Among the most predominant bacteria at the genus level, differences between the HIV-infected vs. the control groups could be appreciated in the visual inspection of the compositional bar plots (Figure 3). HIV-infected children showed enrichment for Prevotella, Akkermansia and Escherichia, and depletion of Faecalibacterium and Bifidobacterium. Other predominant genera included Roseburia, Parabacteroides and Sutterella. No clear effects attributable to the intervention were identified.

3.3. Bacterial Biomarkers of HIV Infection and Taxa Significantly Affected by the Intervention

We used the linear discriminative analysis (LDA) effect size (LEfSe) biomarker discovery tool, a method that addresses the challenge of finding microorganisms that consistently explain the differences between two or more microbial communities, to elucidate which genera were driving divergence between both groups (Figure 4). In the comparison of basal samples from HIV-infected children vs. healthy controls, we found that HIV infection drives enrichment of the pathobionts Fusobacterium and Coprobacillus, while the symbionts Faecalibacterium, Lachnospira, Dorea, Clostridium and Lactococcus were significantly depleted. After the intervention, LEfSe analysis did not detect significant taxa associated with PMT25341.

4. Discussion

In this study, we found that the gut microbiota of vertically HIV-infected children is distinct from that of healthy controls. Alpha diversity, a measure of the bacterial richness and evenness within a community, was significantly lower in the HIV-infected children, although the characteristics at a compositional level differ from the findings described in HIV-infected adults.

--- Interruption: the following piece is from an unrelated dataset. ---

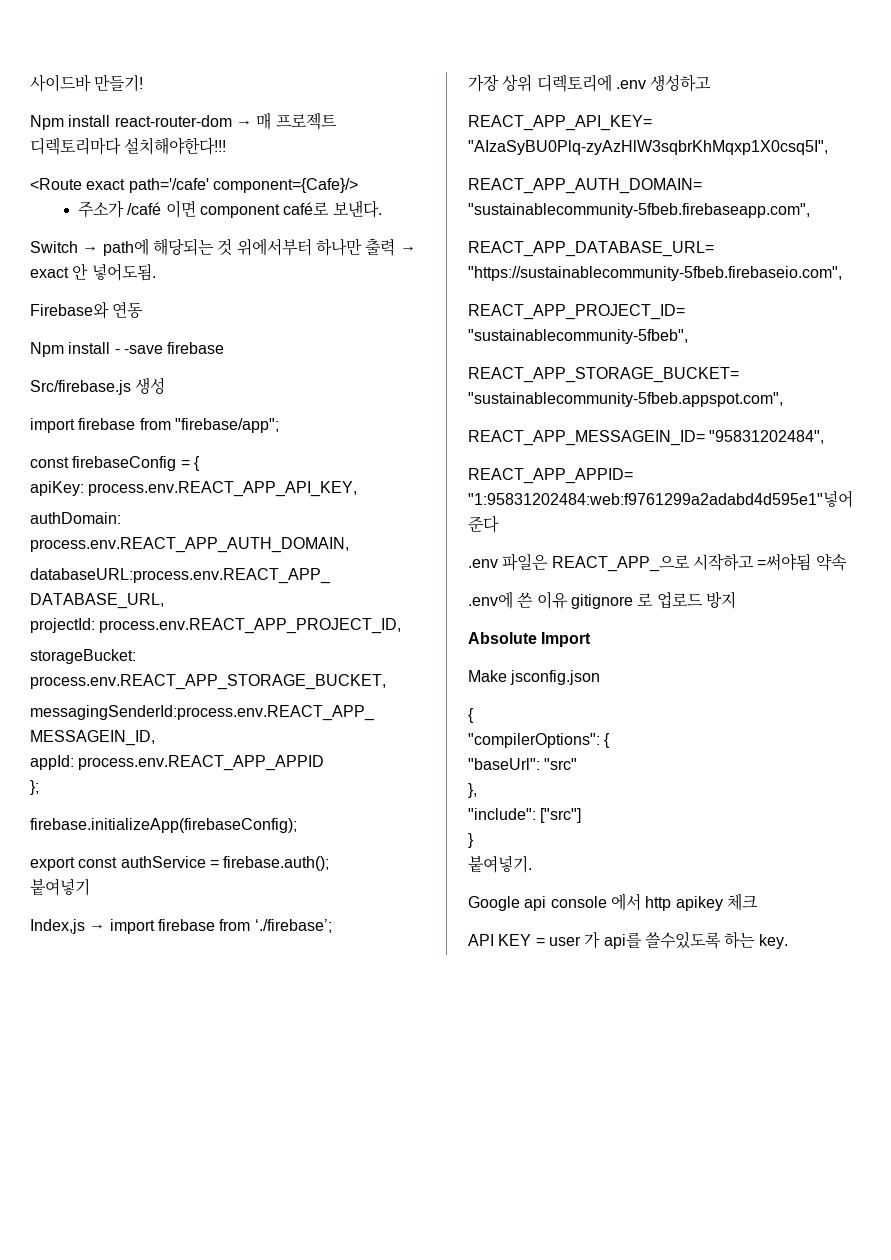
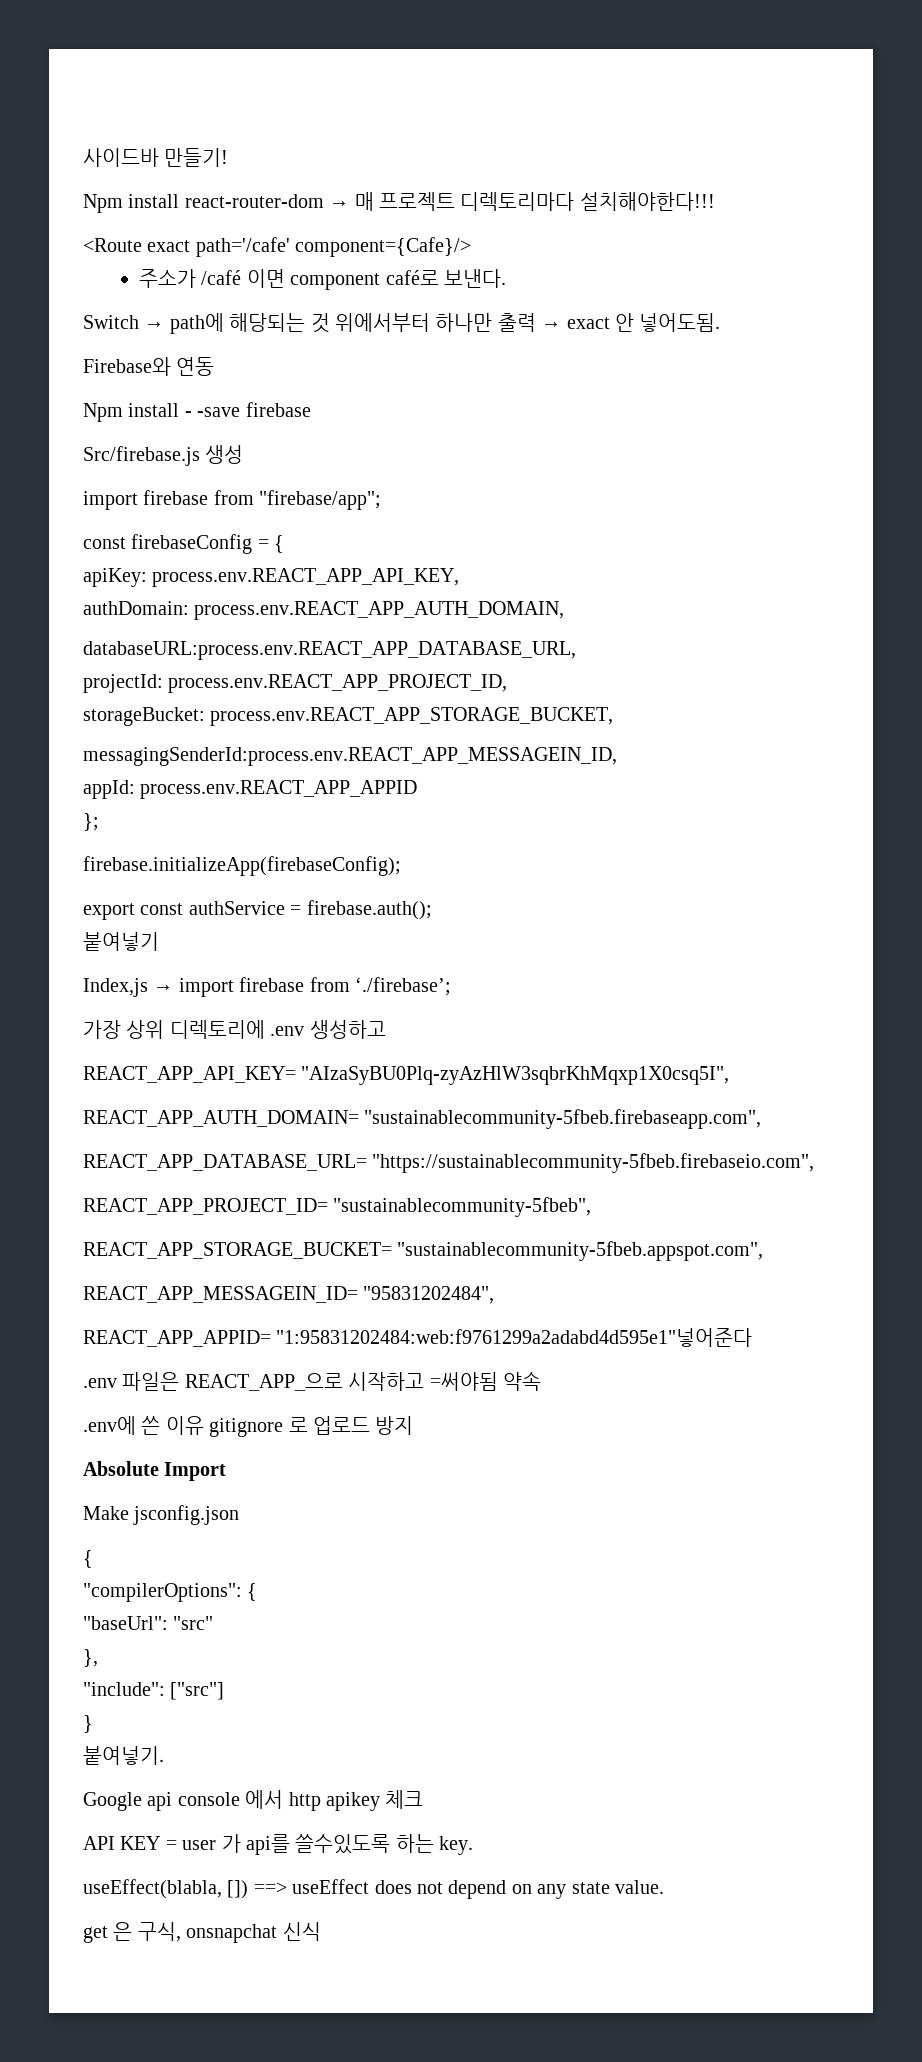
+ useEffect(blabla, []) ==> useEffect does not depend on any state value.
+ get 은 구식, onsnapchat 신식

Although there is controversy regarding the effects of HIV, both in children and adults, it is generally assumed that a lower alpha diversity is reflective of disease states. Our findings at the compositional level agree with the widely accepted assumption that changes in the microbiota associated with disease states might fuel pathogenic circles. The most clearly depleted genus in the HIV-infected populations was Faecalibacterium. This genus is a predominant commensal in the healthy gut and exerts an important role in inducing regulatory T cells [30] and decreasing intestinal permeability [31]. Of note, this genus is also depleted in other inflammatory conditions, such as Crohn’s disease and ulcerative colitis [32,33]. In keep with studies in HIV-infected adults, we also found a significant depletion of the major butyrate-producers Faecalibacterium and Lachnospira. As described in a recent study in perinatally HIV-infected children [9], we also observed enrichment for Prevotella in HIV-infected children, a microbiota trait that is being shown to exert systemic pro-inflammatory effects [34]. This is of interest as the shift from Bacteroides to Prevotella predominance classically associated to HIV infection in adults is now interpreted as an enterotype characteristic of men who have sex with men rather than determined by HIV infection [35].

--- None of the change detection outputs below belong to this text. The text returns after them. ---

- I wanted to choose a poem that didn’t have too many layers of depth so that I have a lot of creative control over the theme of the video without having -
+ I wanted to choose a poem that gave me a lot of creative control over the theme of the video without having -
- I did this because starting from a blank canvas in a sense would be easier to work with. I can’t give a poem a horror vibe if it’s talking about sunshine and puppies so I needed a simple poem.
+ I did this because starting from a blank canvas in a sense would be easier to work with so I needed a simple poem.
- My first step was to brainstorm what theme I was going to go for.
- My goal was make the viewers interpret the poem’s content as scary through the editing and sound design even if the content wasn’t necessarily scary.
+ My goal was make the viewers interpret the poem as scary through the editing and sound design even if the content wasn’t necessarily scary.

However, some findings in our study contrast with previous data in children and adults. Dorea, a genus that we found positively correlated with immunosenescence in the fecal microbiota of HIV-infected adults [16] was decreased in the HIV-infected children. Akkermansia is a key taxa able to stimulate the production of human cytokines, which exhibit functional redundancy with other genus including Sutterella, Akkermansia, Bifidobacterium, Roseburia and Faecalibacterium prausnitzii, typically associated with beneficial functions for the host [36,37]. We think that the observed increase of Akkermansia with respect to controls (Figure 3) might represent a compensatory adaptation to a chronic perturbation (i.e., HIV infection) to mitigate the harm in its habitat due the overlapping functions with Faecalibacterium [36,37]. LefSe analysis also indicated that HIV-infected children were enriched with Fusobacterium, a well-known pathobiont associated with diseases states. However, we also found enrichment in Coprobacillus, a gram positive anaerobe in the Eysipelotrichaceae family, a taxa consistently typically enriched in HIV-infected adults, which we found specifically represented in the fraction of active bacteria among HIV-infected subjects with greater ART-mediated immune recovery in a study using meta-proteomics [4].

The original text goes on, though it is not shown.